Web Performance Calendar

The speed geek's favorite time of year
2015 Edition

Doug Sillars (@dougsillars) leads the mobile application performance outreach team at AT&T. His team works with app developers to help them make their mobile apps run faster, use less data, and be efficient with battery usage.

This being the Performance Calendar, you probably already know that slower websites lead to customer frustration, disengagement, and eventually loss in sales. You may also know that these effects are even higher amongst mobile users. Testing tools like WebPageTest (WPT) are regularly used to test website performance (desktop and mobile) to ensure that webpages are loading in an acceptable way. Further, there are tools that automate WPT for regular testing of your site for regular tracking of performance.

Native App Performance

But what about mobile apps? We know instinctively that mobile apps that are slow are going to face the same customer reactions as slow websites. The awareness of performance issues in the developer community has been helped by Colt McAnliss’ Android Performance Patterns series on YouTube. I also recently published a book on building High Performance Android Apps.

It goes without saying that mobile apps use the network as much as websites, and unoptimized mobile apps can also be slow. I’ve found that the issues that trip up mobile website performance are the same issues that impact the performance of native mobile applications. But what tools are out there to test with?

Performance Testing Tools

The tools that native app developers have for testing the performance of their app are getting better, but they are still in their infancy. In general, they suffer from requiring a lot of time to set up and learn to use before any meaningful results can come out.

To test the network performance of your native app, AT&T’s Application Resource Optimizer (ARO) is one of the best tools out there. I’ve written about ARO in previous Perf Calendar posts, and we are constantly working to improve the usage of ARO to make it easier to use. When you test a native app with ARO (iOS or Android), it collects a network trace on your device, and grades the data your app uses against 23 best practices – pointing you to regions of potential improvements.

Native App Continuous Integration

As I mentioned above, the biggest barrier to widespread adoption of ARO has been the manual testing requirement. Manual testing does not lend itself to repeatable, scheduled testing. It is hard to build in time to allow for manual testing in a regular manner (monthly, on every release, etc.). To keep an eye on your app’s performance, tools that integrate easily into a Continuous Integration framework are required.

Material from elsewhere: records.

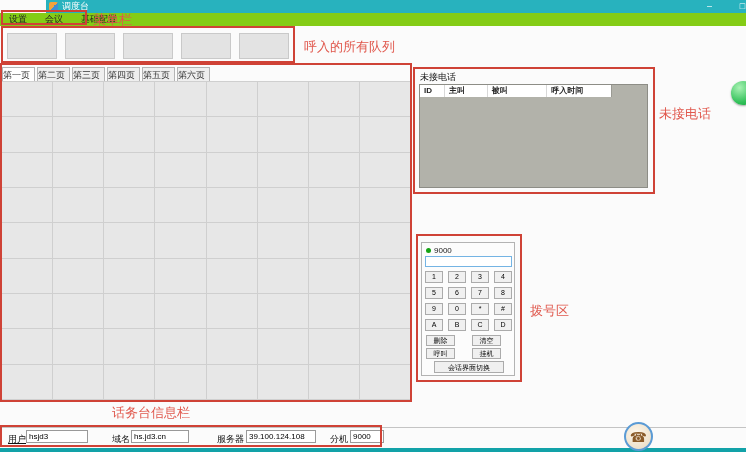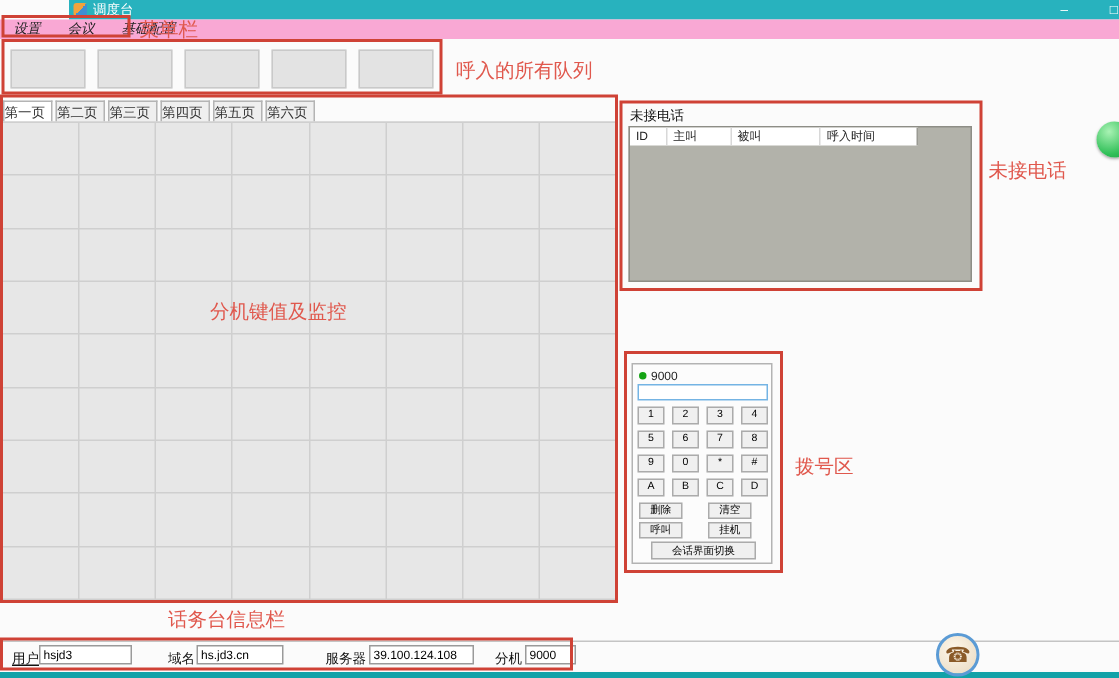"设置" .menubar { background: #f9a8d4 -> #84cc16; font-style: italic -> none }
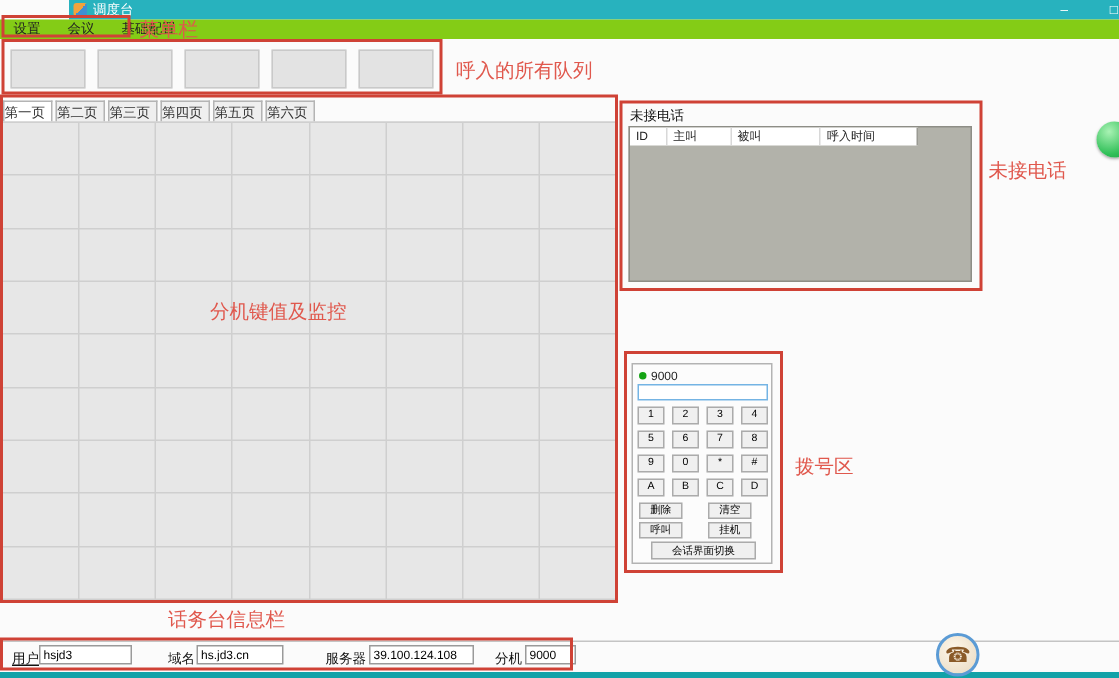"ID" .missed-header { font-weight: none -> bold }
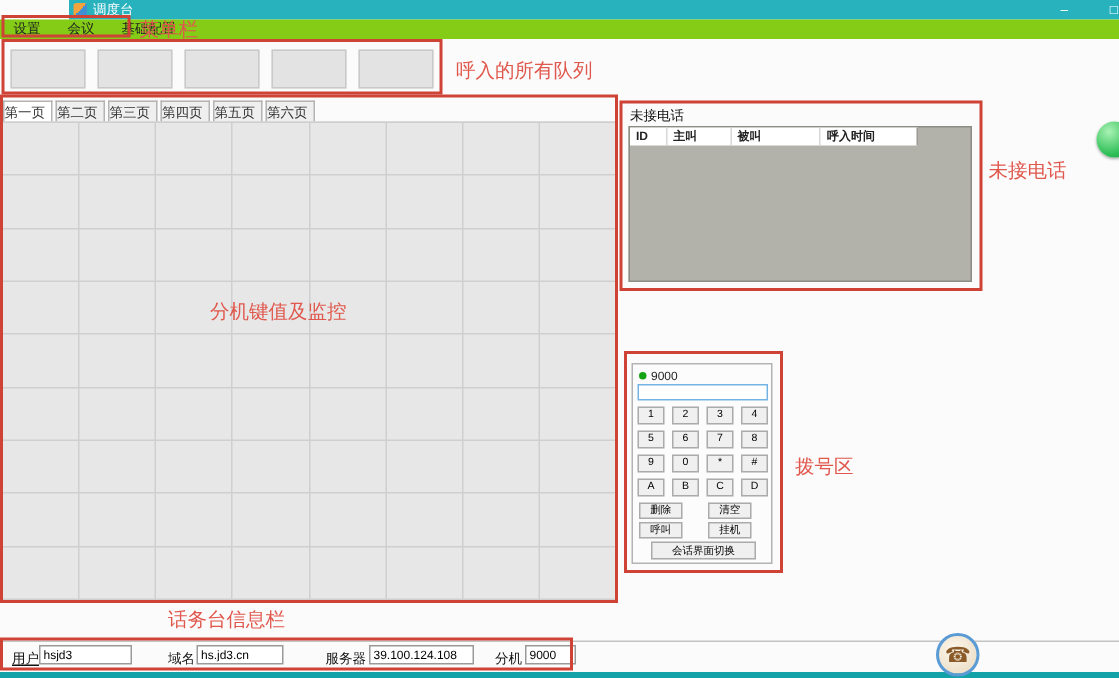"分机键值及监控" div.ann-text { html: <div>分机键值及监控</div> -> none }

So today, I am happy to announce the release of ARO 5.0 Beta. This release contains Continuous Integration APIs that allow remote startup and stopping of the ARO collector (and then automated analysis of the traces collected). The APIs run in both Java and using a script from the command line. With a device tethered to your computer, one command will start the collector:

sh arocli.sh --startcollector vpn_android --output /Users/demo/AROTraceAndroid/CommandLineTest --video yes

This will start the ARO collector (VPN method) on your tethered device. To top the collection, you simply enter:


in the same terminal window. The file that is created can be analysed with a subsequent command:

sh arocli.sh analyze /Users/demo/AROTraceAndroid/CommandLineTest --output /Users/demo/AROTraceAndroid/CommandLineTest/CLT.json --format json

The output can either be a json file with a full data dump, or HTML – listing the pass/fail of each ARO Best Practice. 

By wrapping the start and stop commands around existing automated tests, we hope to allow developers to quickly begin the process of automating their performance testing around test cases they have already automated. 


Native application performance suffers from a lack of automated tools for testing. We are beginning the sea change to automated testing for native performance with ARO 5.0. While ARO is not integrated into any CI testing frameworks, with a little work, it should be pretty easy to set up.

This is a beta release, so the code is not yet ready for open sourcing, but this will occur with our full release in early 2016. On the ARO download page, look for the ARO 5.0 downloads. The install has all the required tools and examples to get you started. If you try the tools, please pass on your feedback. We’d love to hear how you might think of using these CI tools!